I tried to argue at first, "how could our marriage be horrible for 10 years, I was there and there was a lot of good" he didn't want to hear it, I was wrong wrong wrong. Then I started not arguing and just saying,"that's not how I remember it" or "I disagree with what you are saying" and leave it alone. And ultimately I 180'd without knowing what it was, I just pretty much detached emotionally b/c I couldn't take it anymore. He'd want to explain something crazy and I'd just say I wasn't interested in hearing his version.
And finally I had to leave b/c the fog was so great, he couldn't see anything real. It was like he was trapped in this fog where he had to cling to the image of me that was horrible, that our marriage was horrible or face the truth which was almost to painful to face. He'd have to admit he did a really shitty thing that wasn't justified in any way and he'd have to start answering all those questions WS struggle with, does having an A make me a bad person? what kind of person does this, who am I? etc etc.
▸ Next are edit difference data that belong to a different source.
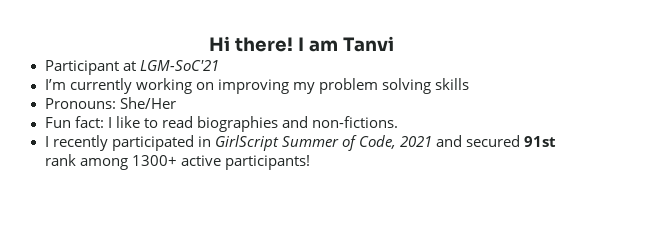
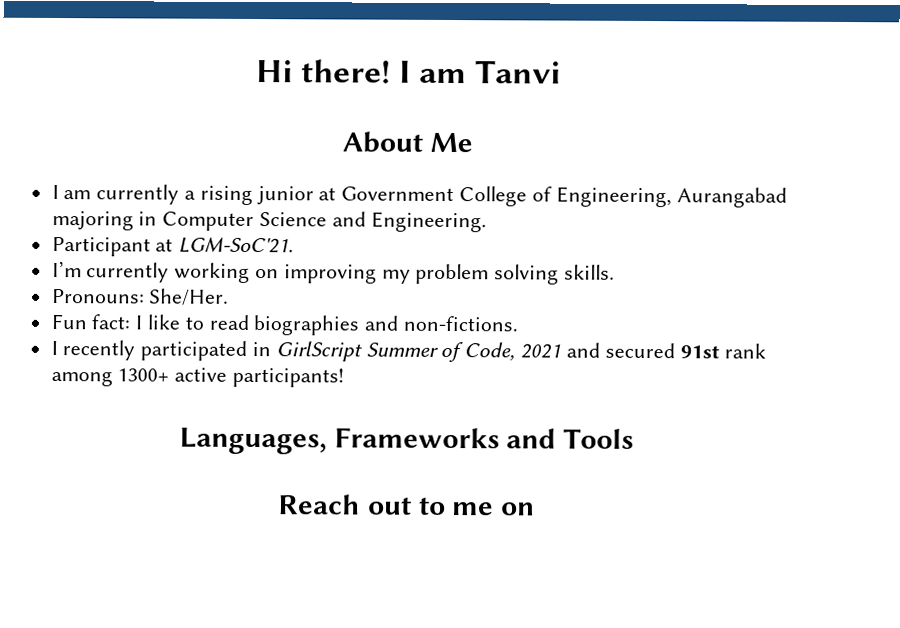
+ About Me
+ I am currently a rising junior at Government College of Engineering, Aurangabad majoring in Computer Science and Engineering.
- Participant at LGM-SoC'21
+ Participant at LGM-SoC'21.
- I’m currently working on improving my problem solving skills
+ I’m currently working on improving my problem solving skills.
- Pronouns: She/Her
+ Pronouns: She/Her.
+ Languages, Frameworks and Tools
+ Reach out to me on

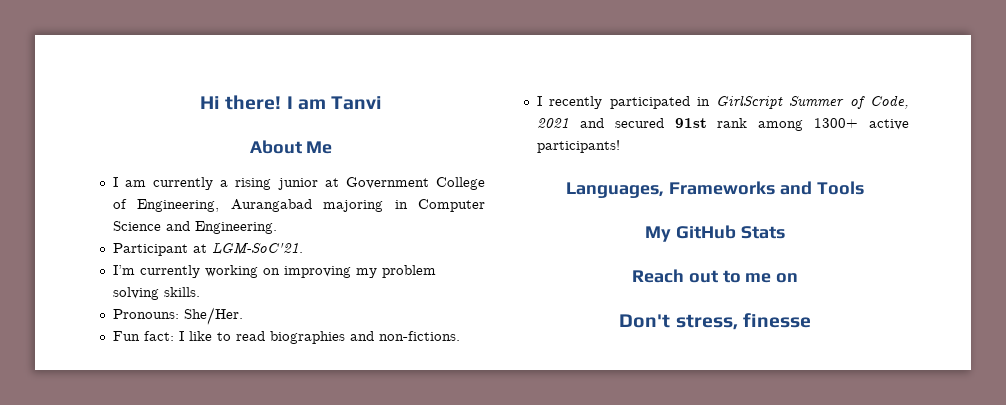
+ My GitHub Stats
+ Don't stress, finesse

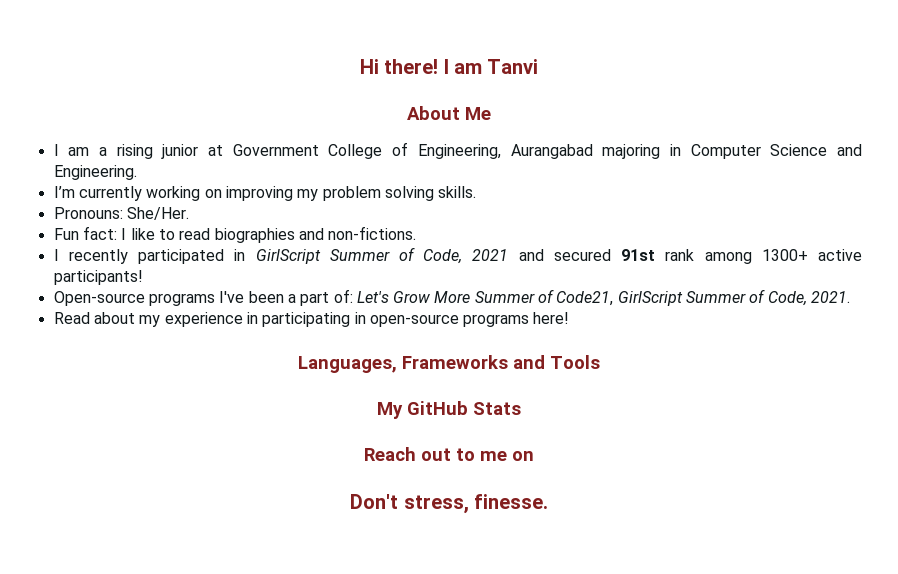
- I am currently a rising junior at Government College of Engineering, Aurangabad majoring in Computer Science and Engineering.
+ I am a rising junior at Government College of Engineering, Aurangabad majoring in Computer Science and Engineering.
- Participant at LGM-SoC'21.
+ Open-source programs I've been a part of: Let's Grow More Summer of Code21, GirlScript Summer of Code, 2021.
+ Read about my experience in participating in open-source programs here!
- Don't stress, finesse
+ Don't stress, finesse.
He didn't want to open that up. So I left for a few weeks and he finally called and was much less foggy. He admitted that I wasn't as bad as he'd said, that our marriage had good parts and that he'd done something wrong. That was the start.
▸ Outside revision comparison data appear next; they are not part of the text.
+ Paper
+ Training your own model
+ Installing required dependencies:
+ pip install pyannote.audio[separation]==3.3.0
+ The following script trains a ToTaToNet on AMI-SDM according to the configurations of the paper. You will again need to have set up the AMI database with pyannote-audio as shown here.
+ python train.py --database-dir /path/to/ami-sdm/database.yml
later he told me he would have never changed if I hadn't left, he felt like I was wrong, I deserved everything I was getting and he wouldn't have changed b/c he never thought I leave.
Then several months after that it really started to fade,he actually would revisit the tings he'd said and tell me how he couldn't believe he felt that way. It seriously is like a fog for the WS too, they are so engulfed in lies and justifications they can't remember what's true anymore.
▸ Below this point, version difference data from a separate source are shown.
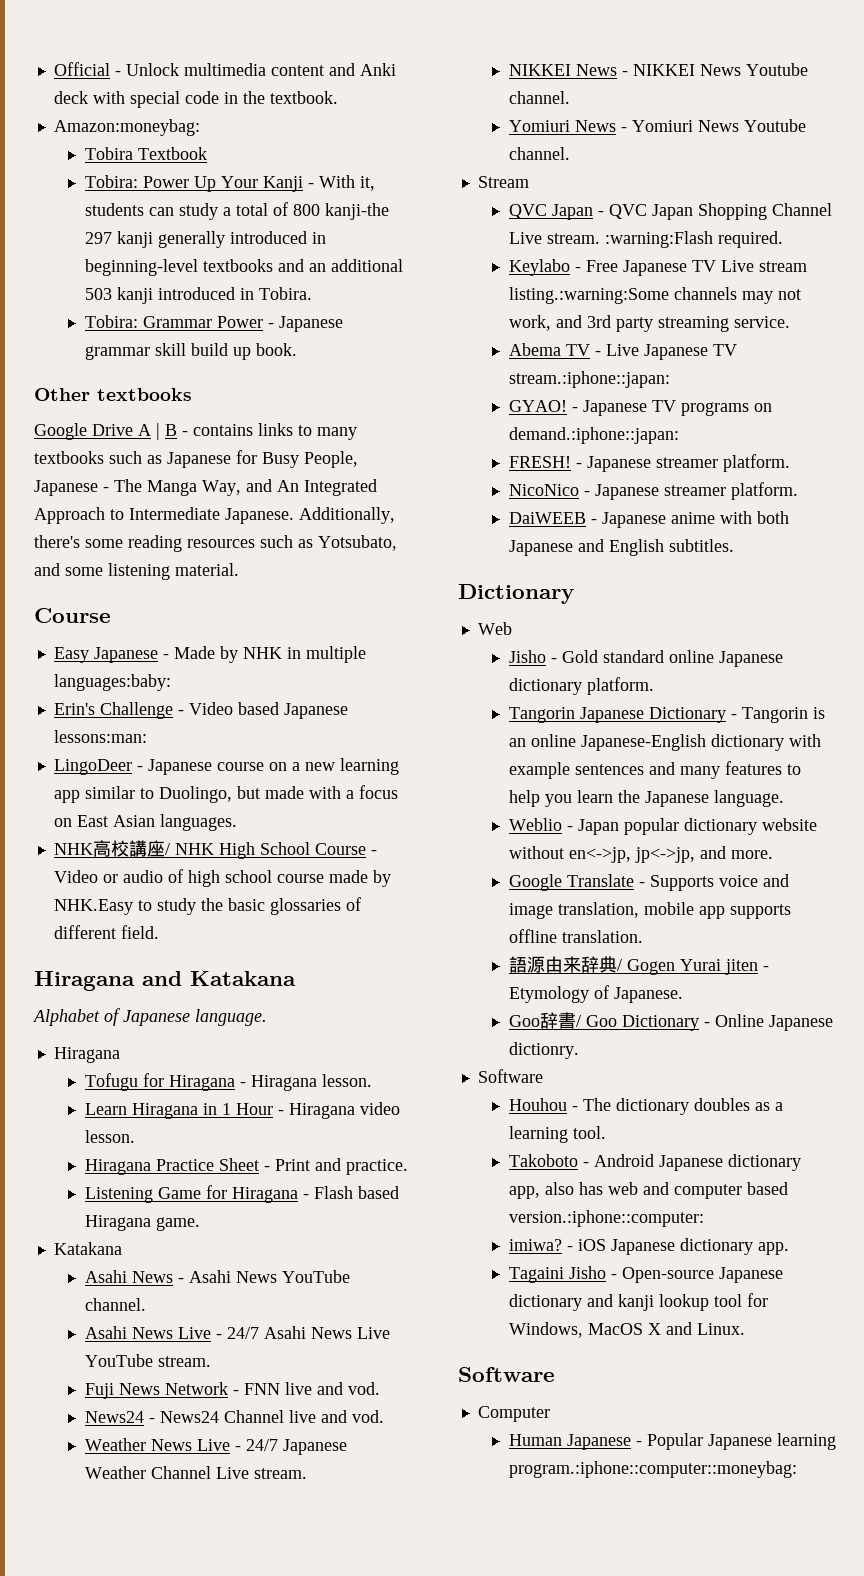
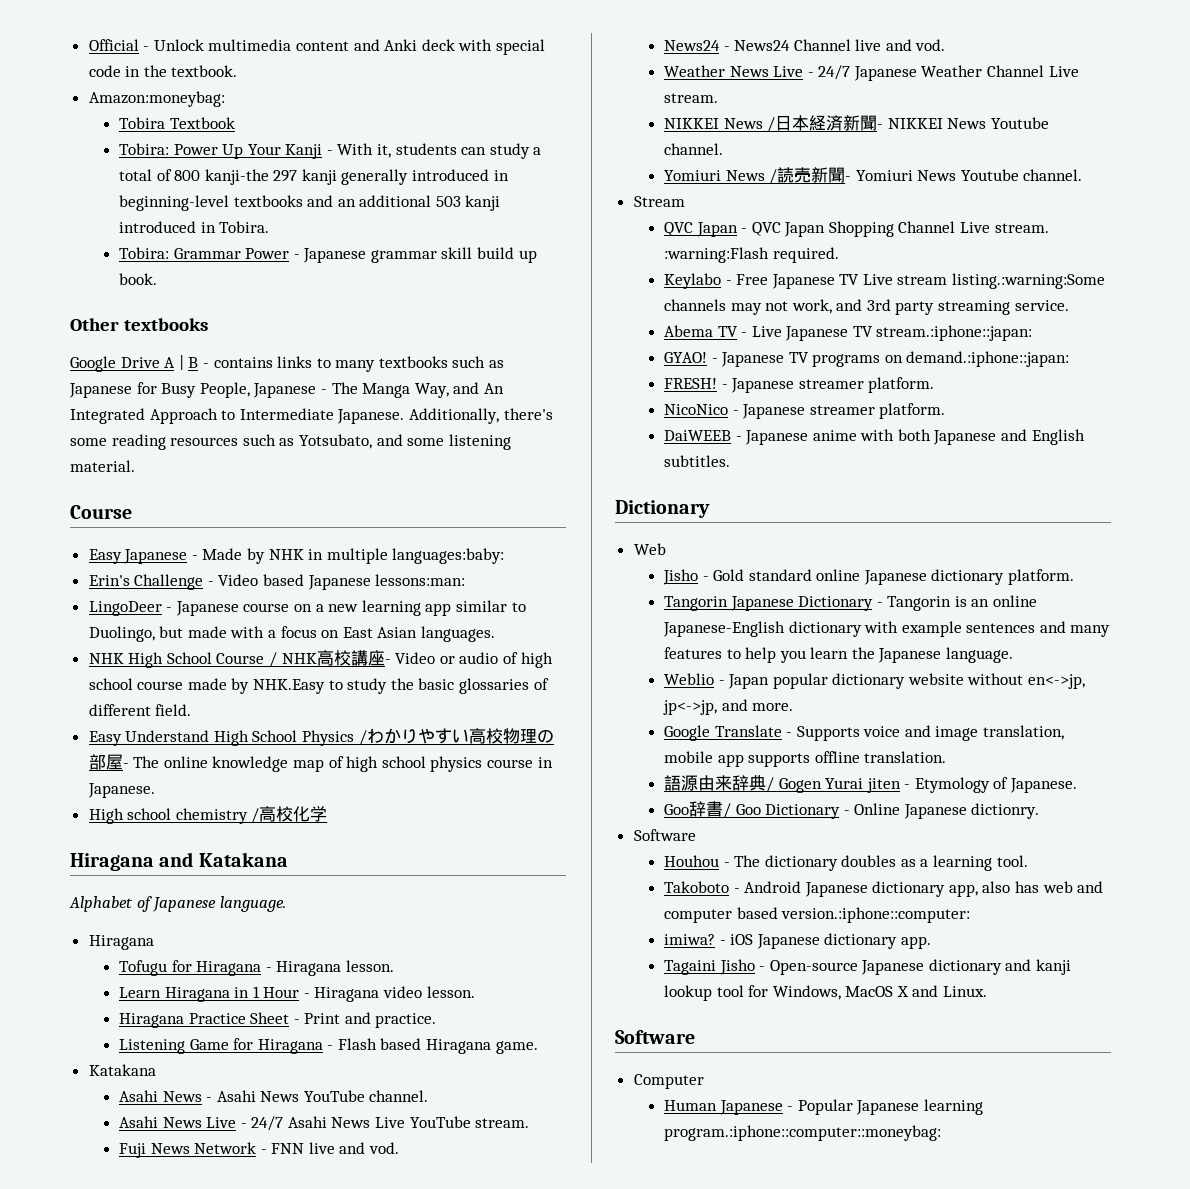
- NHK高校講座/ NHK High School Course - Video or audio of high school course made by NHK.Easy to study the basic glossaries of different field.
+ NHK High School Course / NHK高校講座- Video or audio of high school course made by NHK.Easy to study the basic glossaries of different field.
+ Easy Understand High School Physics /わかりやすい高校物理の部屋- The online knowledge map of high school physics course in Japanese.
+ High school chemistry /高校化学
- NIKKEI News - NIKKEI News Youtube channel.
+ NIKKEI News /日本経済新聞- NIKKEI News Youtube channel.
- Yomiuri News - Yomiuri News Youtube channel.
+ Yomiuri News /読売新聞- Yomiuri News Youtube channel.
That all being said, our marriage had serious problems, I had horrible communication skills and I wasn't responsive to his concerns. That was totally wrong on my part, he was doing things ( besides A's ) that weren't helping our marriage so it was both of us making our marriage bad not just me. But ultimately having sex with someone wasn't a way to fix our marriage, so that argument isn't logical. Yes I contributed to him being sad and I can work hard to work on those issues now, to listen now, to talk about stuff now. Thats how I can validate his real concerns about our marriage but him having an because I made him, isn't an argument I'll have, that is squarely on his shoulders. If you listen to your wife's concerns about the marriage prior to the A and you see some validity to her concerns, address them with her, take them seriously b/c they are issues in the marriage but as soon as she starts down the path of "and that's when you drove me to an A..." no. That is where her full responsibilty starts and she's going to need to deal with that. Don't argue or get mad,just reinforce that choosing to have an A was her choice alone, you'll work on the marriage issues but that's all you can do and should do.
Sorry that was long.
The fog is tricky, just stick to the truth, stand behind the reality and don't get sucked into her foggy ideas hopefully that will be a beacon for her to come out and work thru true R with you.
I bring up that I know he was cheating, and he doesn't say anything or reply. I'm crying my eyes out in front of him, and nothing. Then he brings up how all the years together that I made him feel like a 2nd class citizen and that I hurt him, etc. Yes, I admit to the times I pushed him to get a normal job, pointed out how I paid for everything, etc. But I was frustrated that he was unmotivated and I was being the responsible one.
I'm guessing this is his fog to me. I feel him hoovering me back in (ugh). But I'm trying to tell myself that a) I didn't deserve to be cheated on anyway, and b) he's still not admitting to any cheating despite evidence.
Amazing stuff. Good luck figuring it out.